THE SALIENT FACTS about Sarah Kane's 4.48 Psychosis are as follows: Kane was a young playwright with a history of depression when she wrote the play, a nearly formless script—with no stage directions or character attributions—that centers on a mental patient's depression and suicidal impulses. Shortly after finishing the play, Kane hung herself, making it basically impossible for future audiences to separate Psychosis from Kane's own biography.

In choosing to perform Kane's final work, defunkt tasked themselves with carving a production out of the raw material provided by the script. They chose to cast Psychosis with three actors—two men, Joel Harmon and Matthew Kern, and one woman, Christy Bigelow. Bigelow acts as the script's central character, a mental patient, struggling with depression and suicidal impulses (see what I mean about separating the work from the life?). As she rails against herself, her doctor, and mortality itself, Bigelow brings poise, deadpan humor, and self-awareness to a production that is otherwise characterized by a lack of all three.

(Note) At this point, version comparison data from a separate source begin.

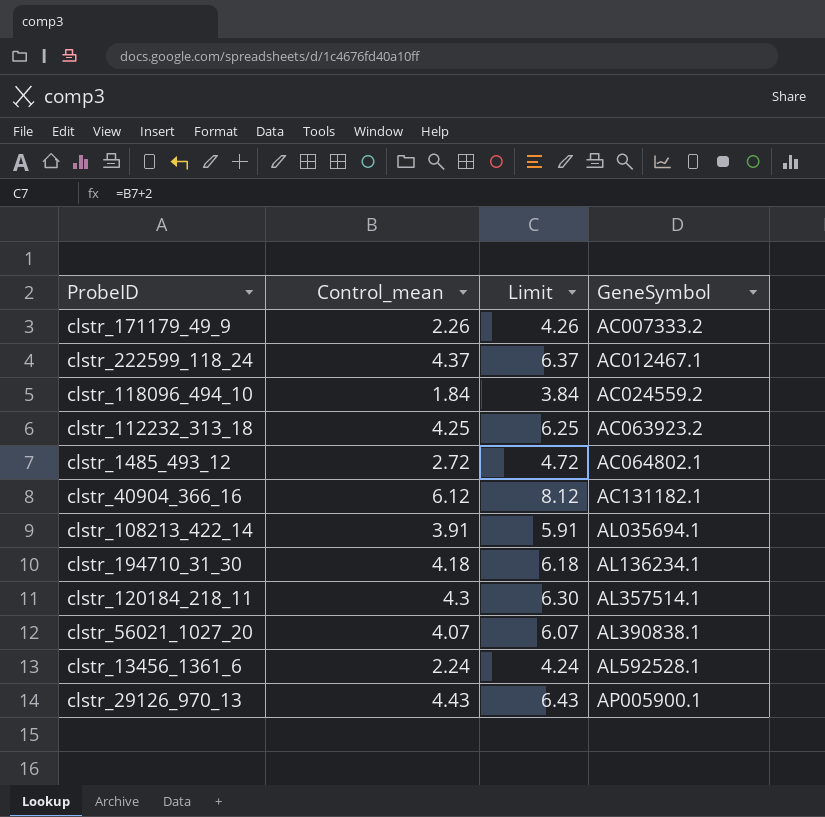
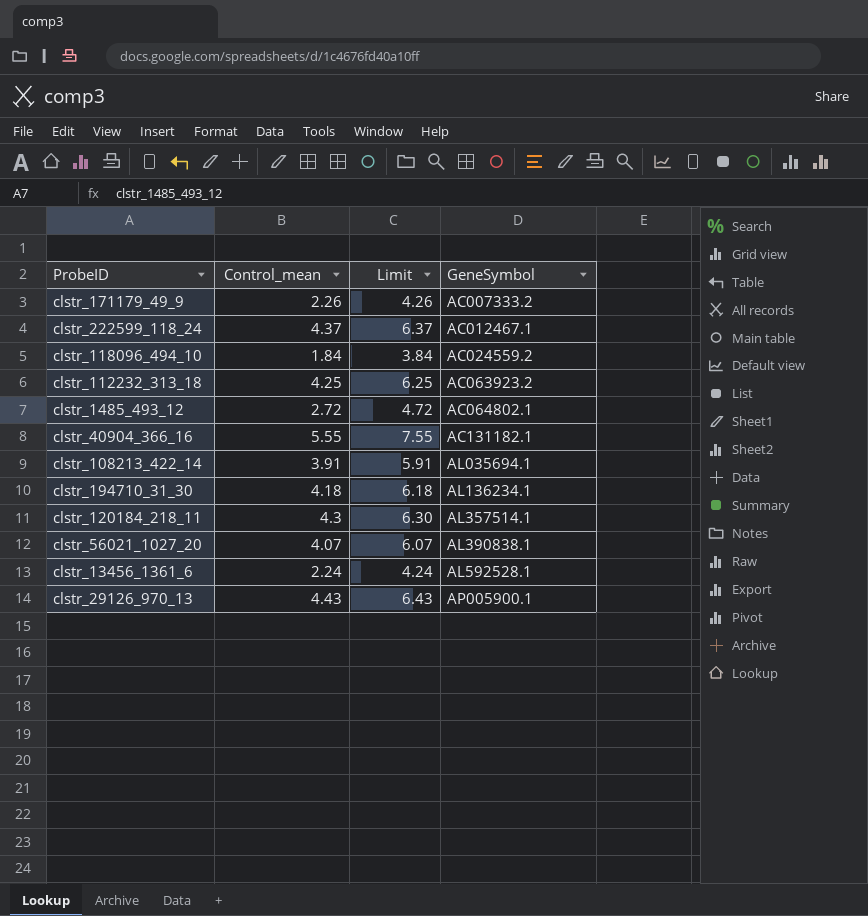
clstr_40904_366_16 | Control_mean: 6.12 -> 5.55
clstr_40904_366_16 | Limit: 8.12 -> 7.55

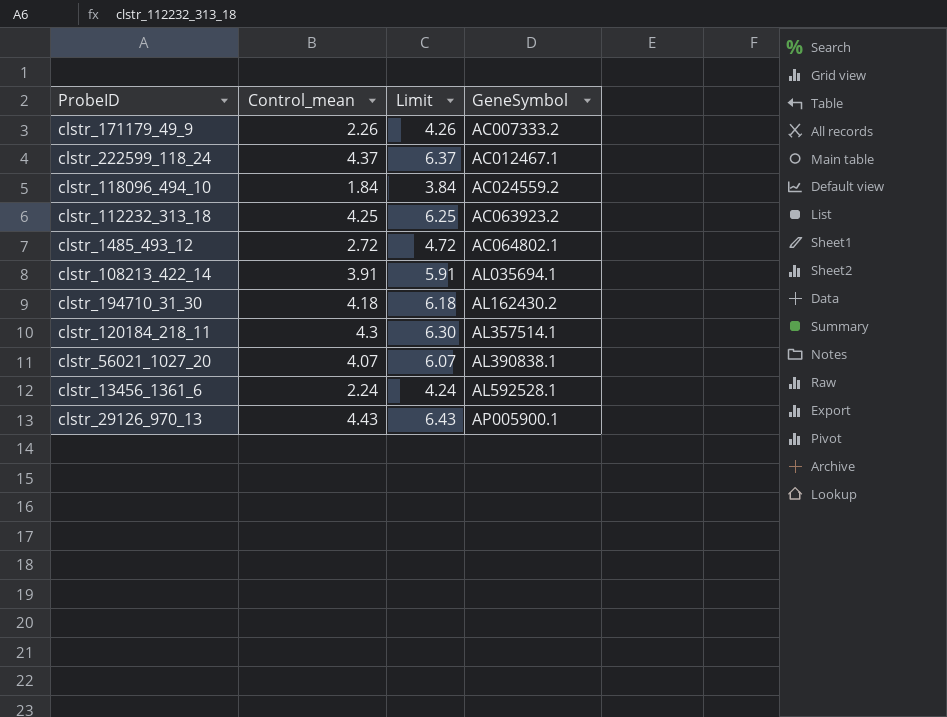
row clstr_40904_366_16: 5.55 | 7.55 | AC131182.1 -> none
clstr_194710_31_30 | GeneSymbol: AL136234.1 -> AL162430.2

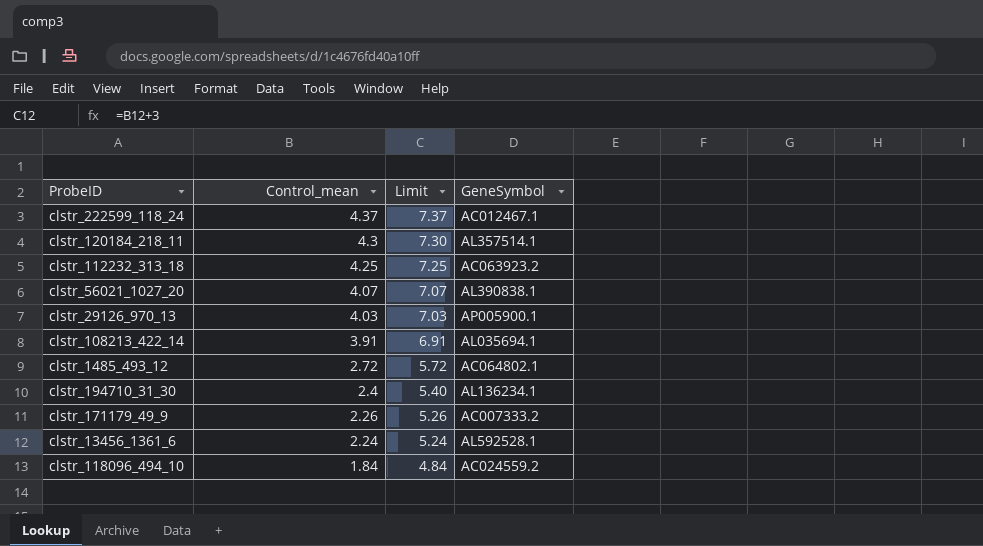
row order: GeneSymbol ascending -> Control_mean descending
column Limit | formula: [Control_mean] + 2 -> [Control_mean] + 3
clstr_29126_970_13 | Control_mean: 4.43 -> 4.03
clstr_194710_31_30 | Control_mean: 4.18 -> 2.4
clstr_194710_31_30 | GeneSymbol: AL162430.2 -> AL136234.1

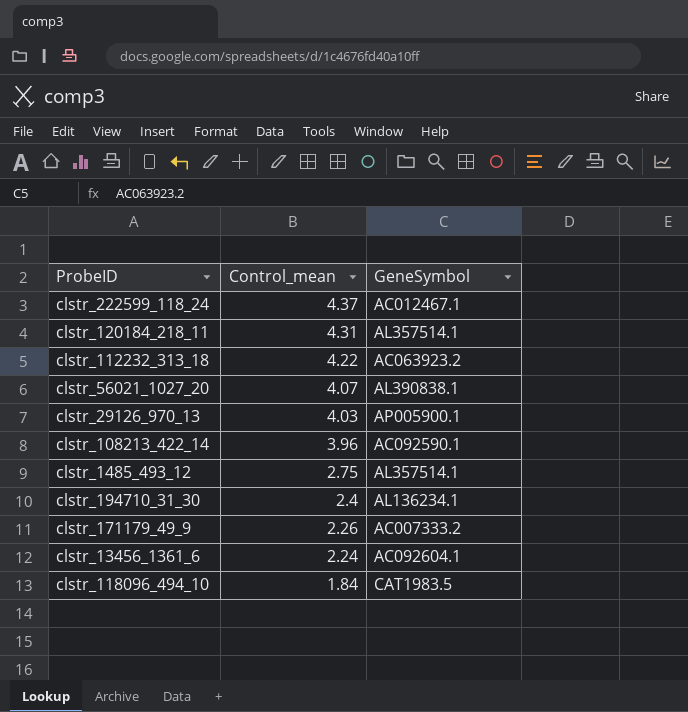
column Limit | formula: [Control_mean] + 3 -> none
clstr_120184_218_11 | Control_mean: 4.3 -> 4.31
clstr_112232_313_18 | Control_mean: 4.25 -> 4.22
clstr_108213_422_14 | Control_mean: 3.91 -> 3.96
clstr_108213_422_14 | GeneSymbol: AL035694.1 -> AC092590.1
clstr_1485_493_12 | Control_mean: 2.72 -> 2.75
clstr_1485_493_12 | GeneSymbol: AC064802.1 -> AL357514.1
clstr_13456_1361_6 | GeneSymbol: AL592528.1 -> AC092604.1
clstr_118096_494_10 | GeneSymbol: AC024559.2 -> CAT1983.5

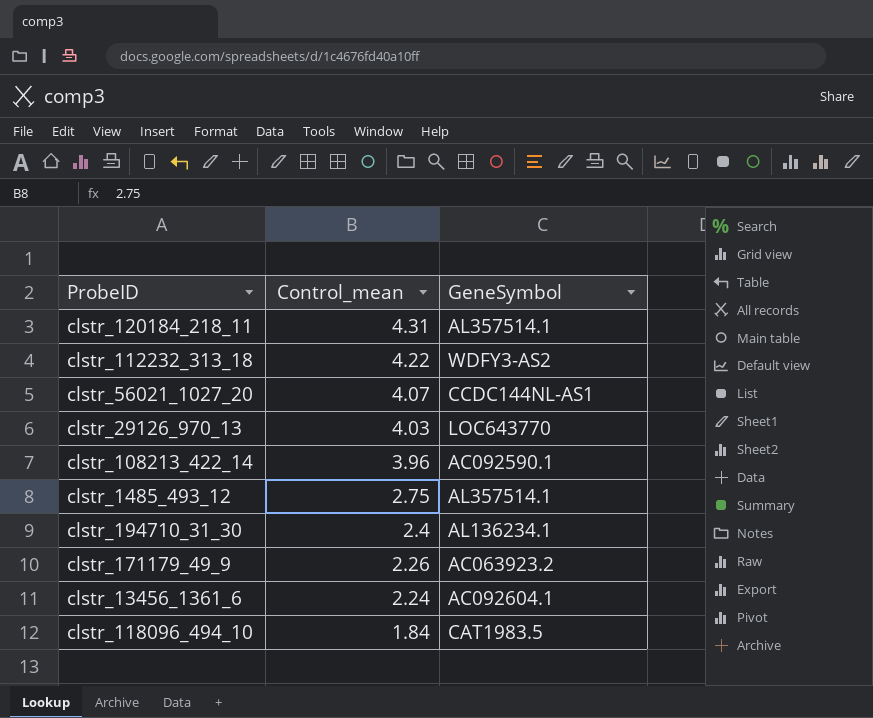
row clstr_222599_118_24: 4.37 | AC012467.1 -> none
clstr_112232_313_18 | GeneSymbol: AC063923.2 -> WDFY3-AS2
clstr_56021_1027_20 | GeneSymbol: AL390838.1 -> CCDC144NL-AS1
clstr_29126_970_13 | GeneSymbol: AP005900.1 -> LOC643770
clstr_171179_49_9 | GeneSymbol: AC007333.2 -> AC063923.2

Harmon and Kern are supplemental figures, foils to Bigelow's pained introspection—but rather than clarifying and sharpening Bigelow's performance, the two men, under the none-too-lucid direction of Grace Carter, only obscure it. Carter favors movement that implies meaning without actually conveying any, and amid all the talking in unison and cryptically significant hand gestures, Harmon and Kern quickly bog down in self-seriousness. (I should confess to a deep bias against any production that opens on a silent actor making prolonged eye contact with the audience. In the grab bag of devices that mean something serious is happening right now, it's arguably the laziest.) The show's gaudy production design—costumes that look like yoga gear on the USS Enterprise, projected images of flowers, generic sound effects that connote "crazy"—only reinforces the impression that Carter & Co. are overwhelmed by their material.

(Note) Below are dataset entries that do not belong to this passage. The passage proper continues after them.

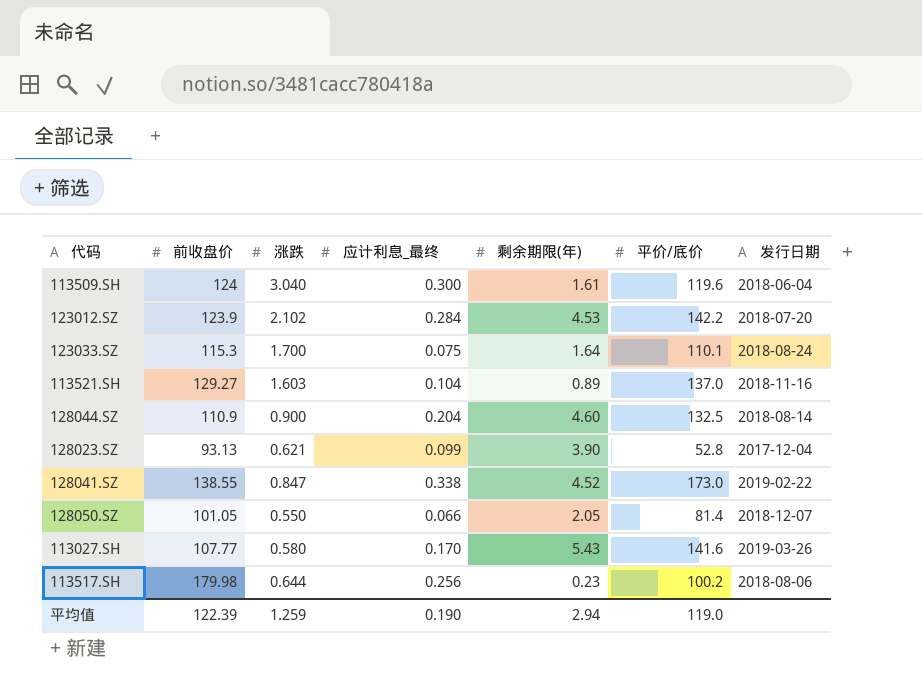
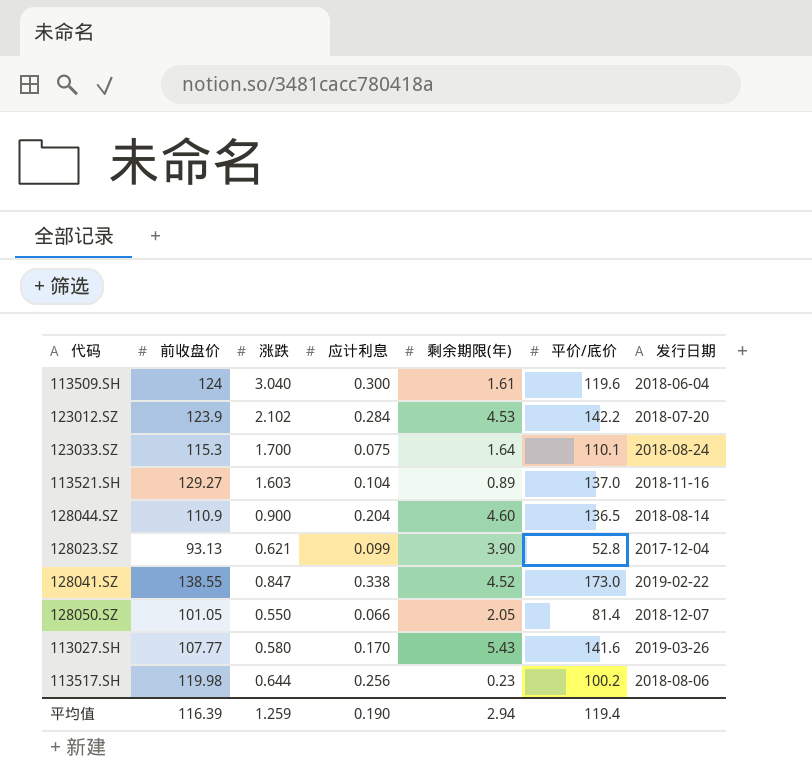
column name: 应计利息_最终 -> 应计利息
128044.SZ | 平价/底价: 132.5 -> 136.5
113517.SH | 前收盘价: 179.98 -> 119.98
平均值 | 前收盘价: 122.39 -> 116.39
平均值 | 平价/底价: 119.0 -> 119.4

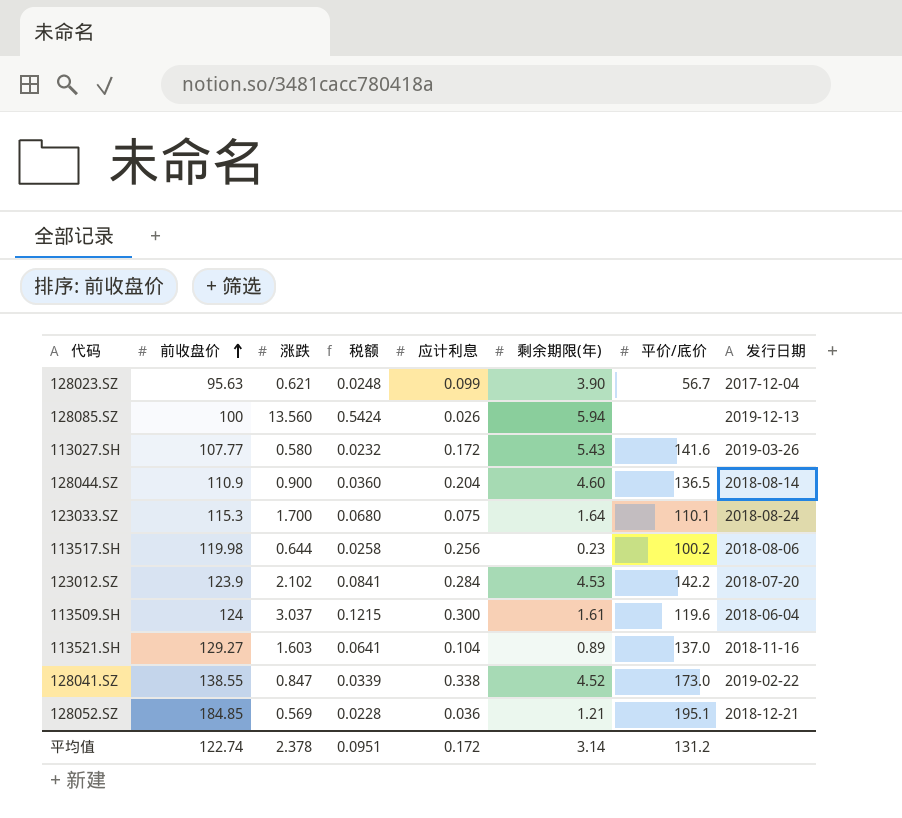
row order: none -> 前收盘价 ascending
column 税额 | formula: none -> [涨跌] * 0.04
row 128050.SZ: 101.05 | 0.550 | 0.066 | 2.05 | 81.4 | 2018-12-07 -> none
128023.SZ | 前收盘价: 93.13 -> 95.63
128023.SZ | 平价/底价: 52.8 -> 56.7
row 128085.SZ: none -> 100 | 13.560 | 0.5424 | 0.026 | 5.94 | none | 2019-12-13
113027.SH | 应计利息: 0.170 -> 0.172
113509.SH | 涨跌: 3.040 -> 3.037
row 128052.SZ: none -> 184.85 | 0.569 | 0.0228 | 0.036 | 1.21 | 195.1 | 2018-12-21
平均值 | 前收盘价: 116.39 -> 122.74
平均值 | 涨跌: 1.259 -> 2.378
平均值 | 应计利息: 0.190 -> 0.172
平均值 | 剩余期限(年): 2.94 -> 3.14
平均值 | 平价/底价: 119.4 -> 131.2

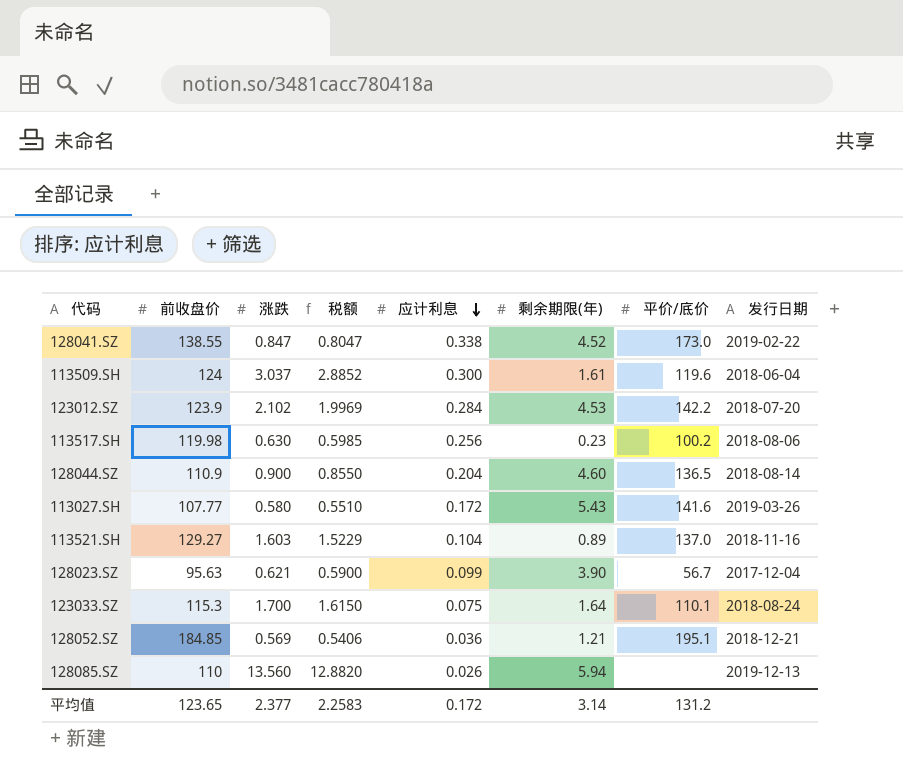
row order: 前收盘价 ascending -> 应计利息 descending
column 税额 | formula: [涨跌] * 0.04 -> [涨跌] * 0.95
113517.SH | 涨跌: 0.644 -> 0.630
128085.SZ | 前收盘价: 100 -> 110
平均值 | 前收盘价: 122.74 -> 123.65
平均值 | 涨跌: 2.378 -> 2.377
平均值 | 税额: 0.0951 -> 2.2583

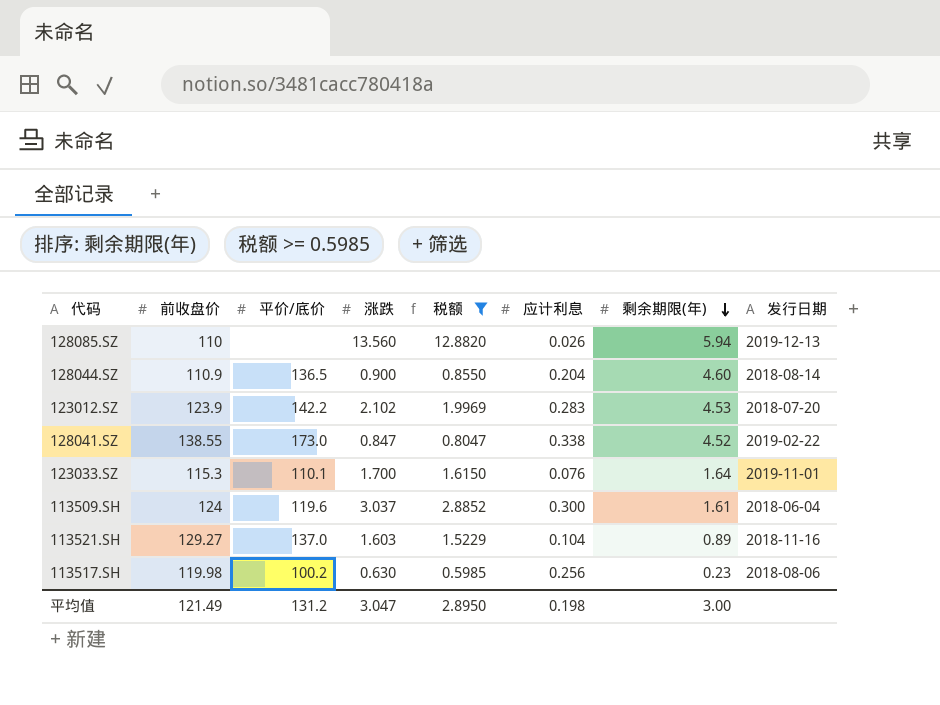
filter: none -> 税额 >= 0.5985
row order: 应计利息 descending -> 剩余期限(年) descending
column 平价/底价 | position: 7 -> 3
123012.SZ | 应计利息: 0.284 -> 0.283
123033.SZ | 应计利息: 0.075 -> 0.076
123033.SZ | 发行日期: 2018-08-24 -> 2019-11-01
平均值 | 前收盘价: 123.65 -> 121.49
平均值 | 涨跌: 2.377 -> 3.047
平均值 | 税额: 2.2583 -> 2.8950
平均值 | 应计利息: 0.172 -> 0.198
平均值 | 剩余期限(年): 3.14 -> 3.00

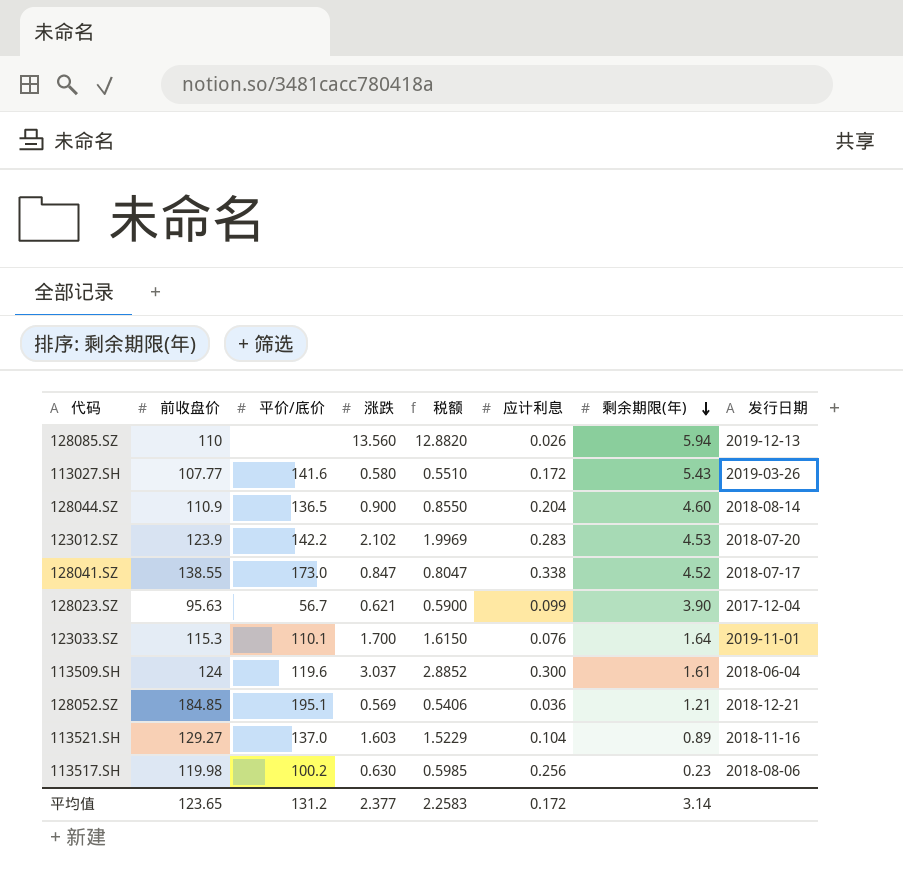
filter: 税额 >= 0.5985 -> none
128041.SZ | 发行日期: 2019-02-22 -> 2018-07-17
平均值 | 前收盘价: 121.49 -> 123.65
平均值 | 涨跌: 3.047 -> 2.377
平均值 | 税额: 2.8950 -> 2.2583
平均值 | 应计利息: 0.198 -> 0.172
平均值 | 剩余期限(年): 3.00 -> 3.14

The discomfiting thing about 4:48 Psychosis is that it documents a mind turned on itself—a fierce intelligence fighting a battle the mind can't win, some uneasy meeting of Artaud's theater of cruelty and Virginia Woolf at her most self-lacerating. Instead, defunkt gives us an avante-garde adaptation of Girl, Interrupted, a production that obscures the script's best qualities in aimless pseudo-depth.